For more photos of the Dredge and Sumpter click here
We arrived at the campground, just a few more miles down the road, opened up the Fantastic Fan for Jeremy, and drove the short 20 miles into Baker City. Just 5 miles east from town is the Oregon Trail Interpretive Center. The building sits high on a hill, with a magnificent view of the Blue Mountains to the west and basin and range country to the east. It was hot when we got there, even though it was late afternoon, so Mo walked around with Abby while I explored the center. Of course no dogs are allowed inside, and the trails, while open to dogs, were made of hot asphalt, not good for doggie paws.
I enjoyed an hour in the various exhibits, then walked Abby while Mo took a turn. When she came out, we decided that it really was too hot to try to hike down to the Oregon Trail wagon ruts, but from the high point you could see the scars in the desert where thousands of people fled their lives in the east for the Promised Land of Oregon.
I have no idea why but somehow the stories were depressing instead of inspirational to me. I felt the pain, the sadness, the death and loneliness of the trail. There was a special exhibit of narrated stories of individuals traveling that was especially touching. I could see young women, pregnant or with young children, following their husbands wild dreams into new territory. They left behind friends, family, and familiarity and in most cases never saw their loved ones again.

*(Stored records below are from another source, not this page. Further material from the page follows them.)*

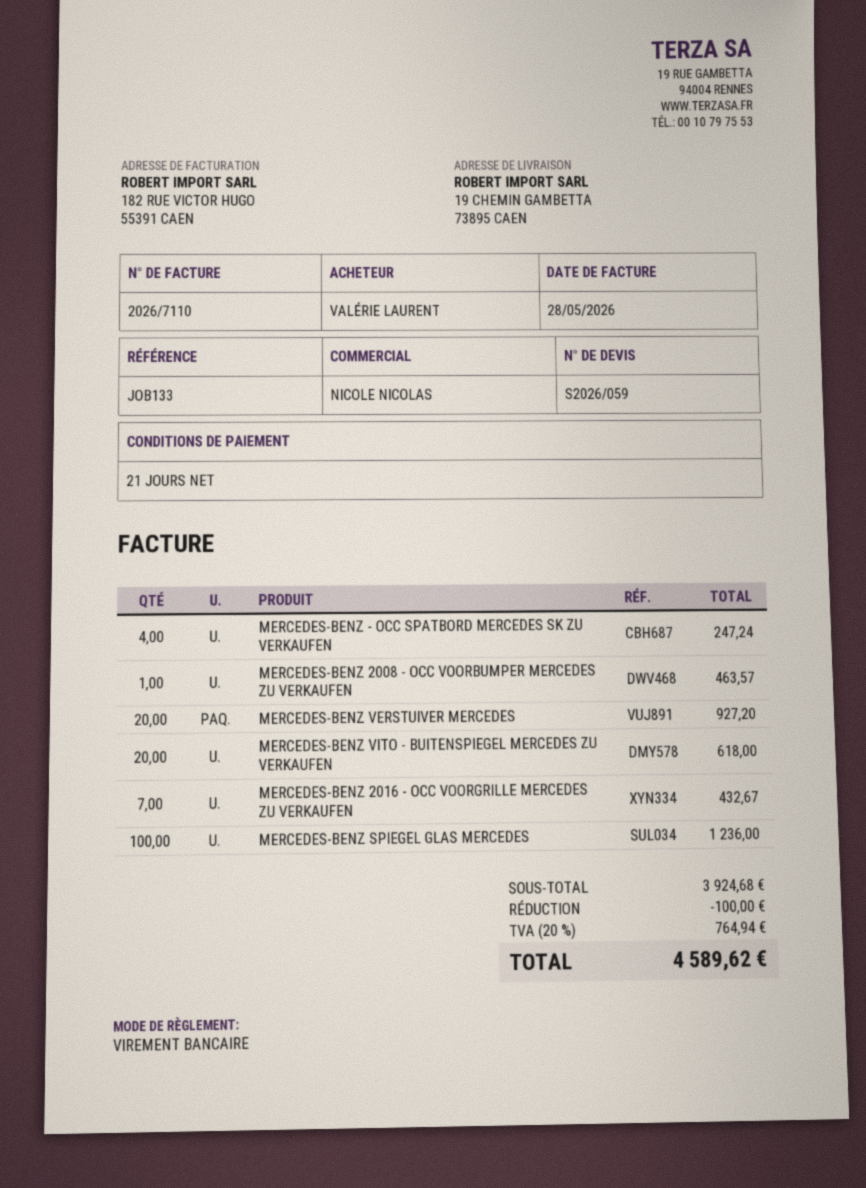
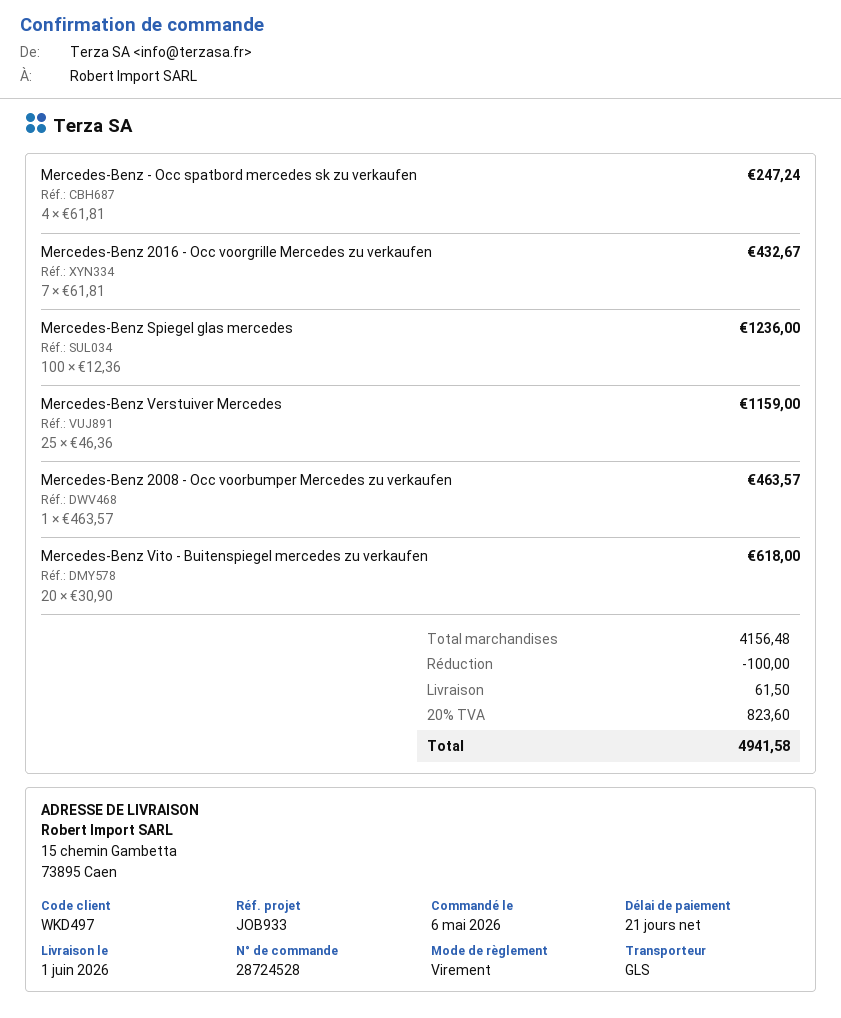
reference: JOB133 -> JOB933
ship to: 19 CHEMIN GAMBETTA, 73895 CAEN -> 15 chemin Gambetta, 73895 Caen
MERCEDES-BENZ VERSTUIVER MERCEDES: 20 for 927.20 -> 25 for 1159.00
subtotal: 3924.68 -> 4156.48
shipping: none -> 61.50
tax: 20% = 764.94 -> 20% = 823.60
total: 4589.62 -> 4941.58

Made me think of how much I love to travel, and yet how much I love to be home, how much I love to be able to talk to my kids, or even get a text or a facebook post from them.
It was a wonderful exhibit, but definitely left me feeling somewhat pensive. I was glad when we returned to our hot, dry, very open and very empty campground to all the comforts of our “covered wagon”. Good food, water, a toilet, a shower, lights, shelter, all taken completely for granted most of the time, but not on this night. As I fell asleep I was still haunted by the stories of the trail. More photos of the Interpretive Center are here.
The next morning we continued east to Baker City, leaving late enough to be leisurely, and yet early enough to explore what we thought might be an area that would require several hours if not an entire day. Our first stop was the visitor center, which was closed on Monday, Tuesday and Wednesday. Great. We finally found a sign outside where there were a few brochures, and picked up the Walking Tour Guide. Whew! At least we could see some of the famous historic buildings and have a clue what they were about.
We walked the town, a bit disappointed with the guide that didn’t include even half of the buildings that we could see with Historic Register signs on them. The galleries were a bit disappointing as well, with one of them actually lit with fluorescent lights, and many of them not even open. Geez, it is only September! The nicest parts of town were the beautiful Geiser Grand Hotel, although we were only allowed in the main part of the lobby as unregistered guests. We also were impressed with the Carnegie Library, now a city art center that seemed full of life and activity.
Baker City was once the Queen City of the Mines and was considered a cultural oasis in the emptiness of Eastern Oregon. There were restaurants, fine hotels, orchestras and opera, and beautiful elaborate homes. By 1900, the population was nearly 7,000 people, more than either Boise or Spokane at the time. We enjoyed parts of Baker City, but didn’t find a lot to keep us there more than a couple of hours. I would say that the Chamber of Commerce has done a great job of promoting their town, they got us to go there, but we still didn’t spend any money.